Chicago college campuses improve security

May 17, 2013 (CHICAGO)

Now, colleges and universities are coming up with high tech solutions, and on one Chicago area campus, students are providing an innovative answer themselves.

There's safety in numbers, they say, but here Northwestern University, some students realized their peers were not heeding that advice.

"Five of the past six crime alerts were people walking alone," said Cassie Coravos, NU student.

And there was the case of student Harsha Maddula last year, who drowned in Wilmette Harbor after leaving a party alone. All of that inspired a group of Northwestern students to find protection through invention.
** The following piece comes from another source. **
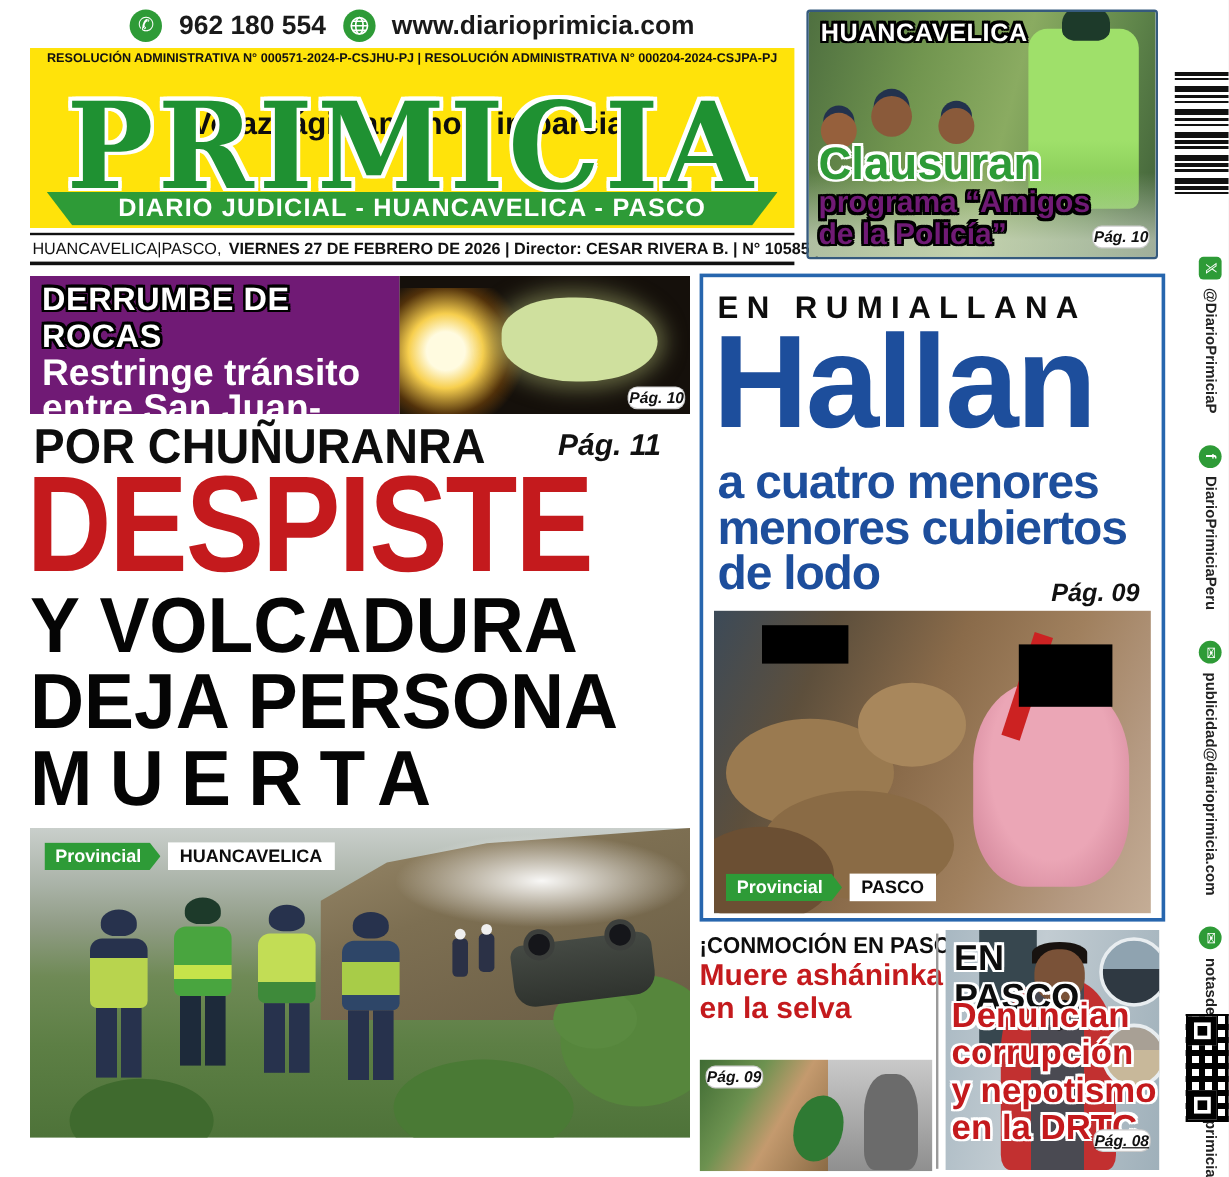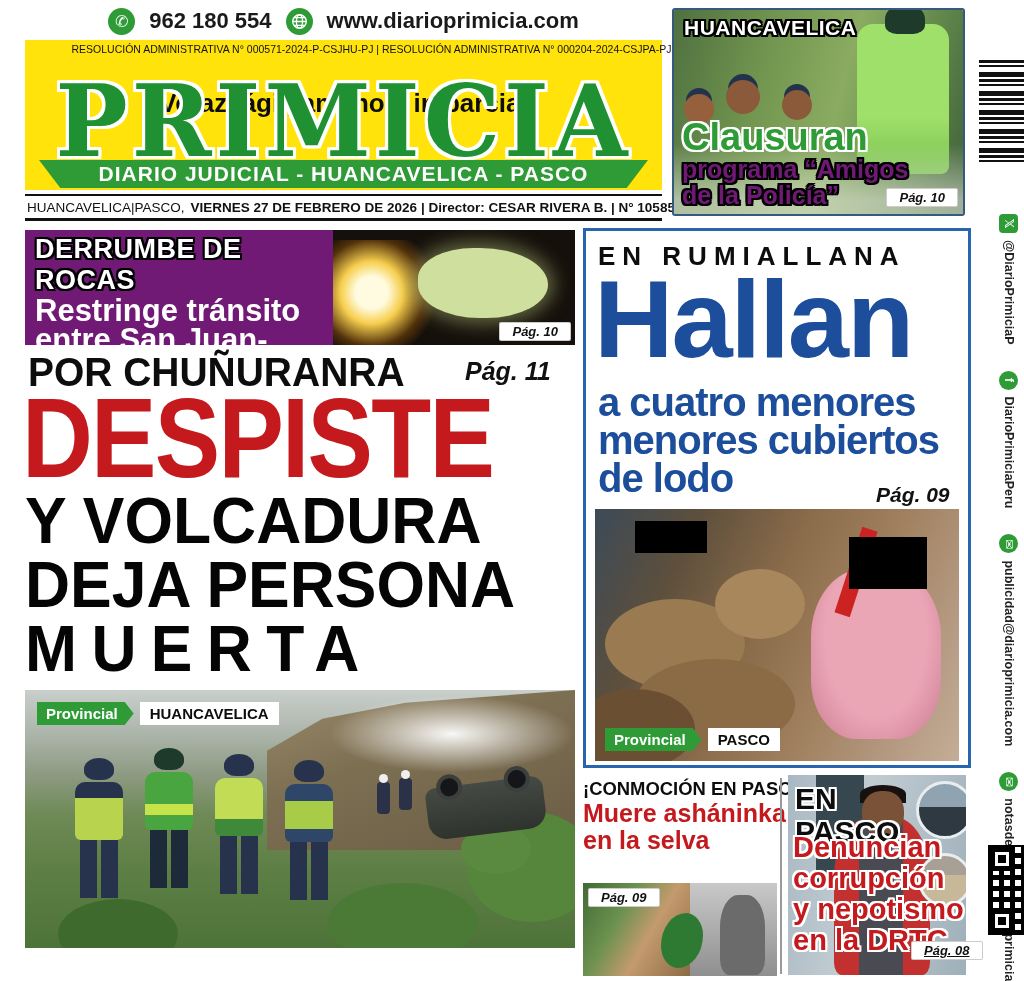"RESOLUCIÓN ADMINISTRATIVA N°" .resol { font-weight: normal -> bold; margin-left: 28px -> none }
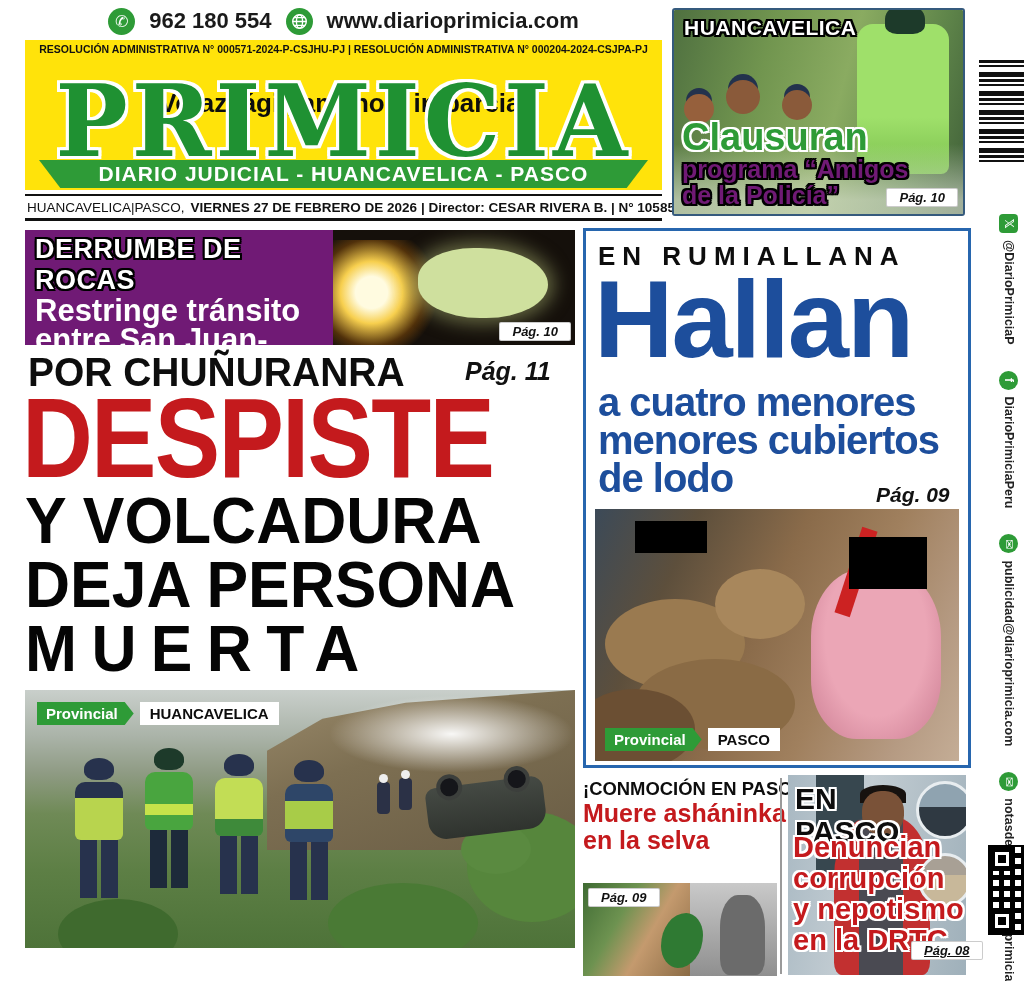"Pág. 10" .pill { border-radius: 1px -> 7px; padding: 1px 12px -> 1px 0 }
The students are working on a Design for America team developing an app for smart phones called "Group Walk." Only students could access it, and it works simply by matching up students who are walking from one place to another at night.

And other Chicago college campuses are embracing high-tech tools, including an amazing array of electronic eyes.

Using surveillance cameras is not new, but what has changed is the number of cameras being used and how they're being utilized. At the University of Illinois Chicago campus, more than 1,000 cameras are watching what's going on.

"It gives us a tool to fight crime and protect the students and employees here at UIC," said Chief John Richardson, UIC Police Department.

At any moment on the campus, security technicians can see and record what's happening inside buildings and outside - on the quads, in the parking lots, even vehicles on the surrounding streets.

And for a major emergency, many of the cameras are directly accessible by the command center at the City of Chicago's Office of Emergency Management.

Unfortunately, the tragedies at Northern Illinois University and Virginia Tech make high-tech surveillance and alert systems an essential part of campus life.

At Loyola University, mass notification using loudspeakers, text messages or e-mails, can keep students away from danger.

"Clearly, being able to communicate effectively in the event of an emergency is a key thing," said Alan Cubbage, vice president, Northwestern University.

And on the South Side, University of Chicago students are testing a new smart-phone security app. It's called Pathlight. And it uses GPS technology to allow campus police to track students as they walk across campus alone or at night. The student turns it on or off.